Ça y est, le compte à rebours est lancé pour les traiteurs. Il ne leur reste plus que quelques heures pour boucler les commandes. Autant dire que les nuits sont courtes chez ce traiteur de Binche. "On rentre, on prend une douche et on redémarre. On essaie de respecter des fiches de travail pour que tout soit prêt à temps", explique Arnaud Molle, gérant et traiteur du "Cul de Poule".

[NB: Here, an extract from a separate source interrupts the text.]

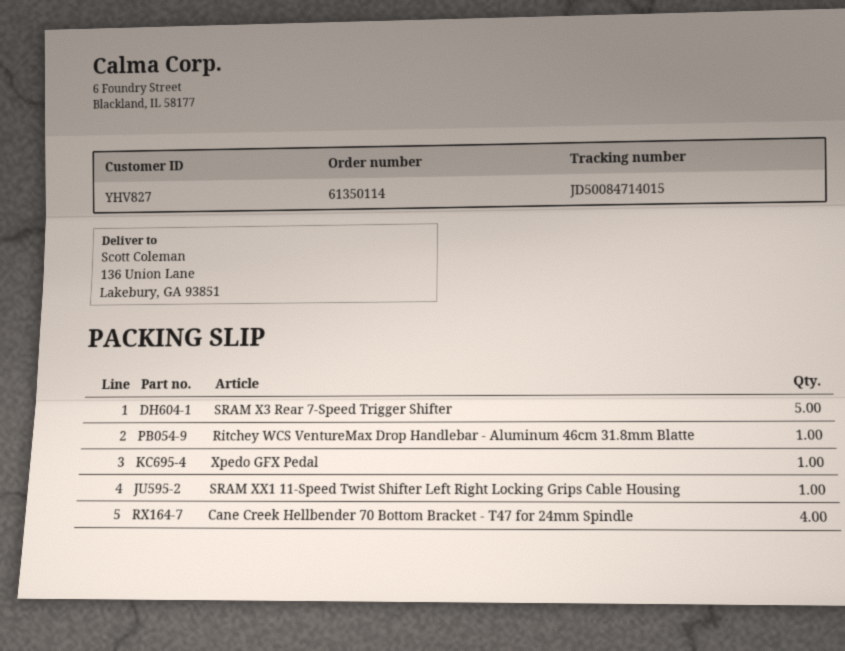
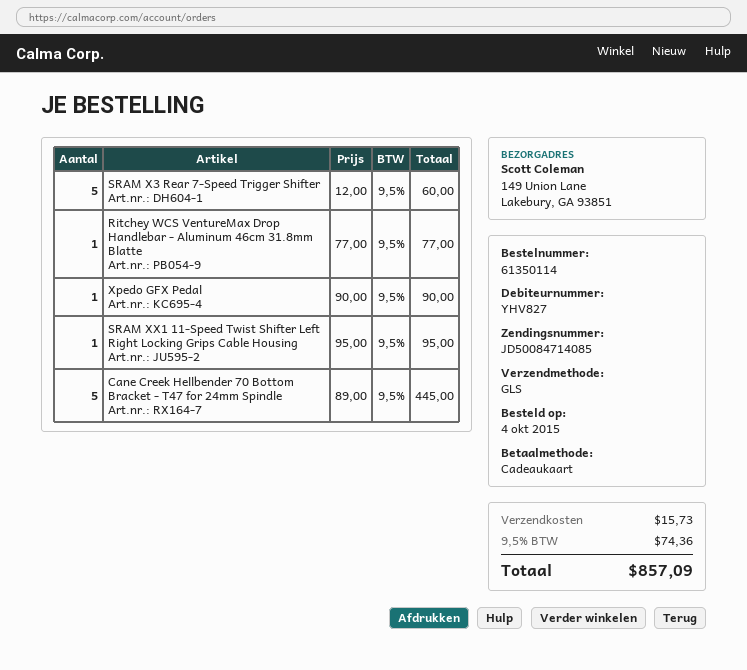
tracking number: JD50084714015 -> JD50084714085
ship to: 136 Union Lane, Lakebury, GA 93851 -> 149 Union Lane, Lakebury, GA 93851
Cane Creek Hellbender 70 Bottom Bracket - T47 for 24mm Spindle: 4 -> 5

Arnaud est un habitué des rushs de fin d’année. Il tient son restaurant depuis près de douze ans et organise régulièrement des repas pour le club de football de la RAAL. Avec son équipe, il sait gérer la pression propre à cette période tout en conservant la qualité des produits. "Ce sont des produits de fête : du filet de biche, du magret de canard, du saumon, des Saint-Jacques, du homard. Les volumes ne sont pas les mêmes : nous avons ouvert 1200 Saint-Jacques sur les deux dernières semaines. Ce sont de grandes cuissons et nous faisons particulièrement attention à ne pas abîmer les produits", souligne-t-il
Du repos de courte durée
L’équipe du restaurant attend le 1er janvier avec impatience afin de pouvoir se reposer. Mais ce répit sera de très courte durée, car un autre événement se profile déjà à l’horizon : "j’ai encore les tourtes des rois que l’on propose les 2, 3 et 4 janvier".
Après l’Épiphanie, Arnaud et ses cuisiniers auront enfin l’occasion de recharger les batteries avant le lancement de la période des carnavals. Autrement dit, la vie d’un traiteur, c’est peu de répit et beaucoup de passion.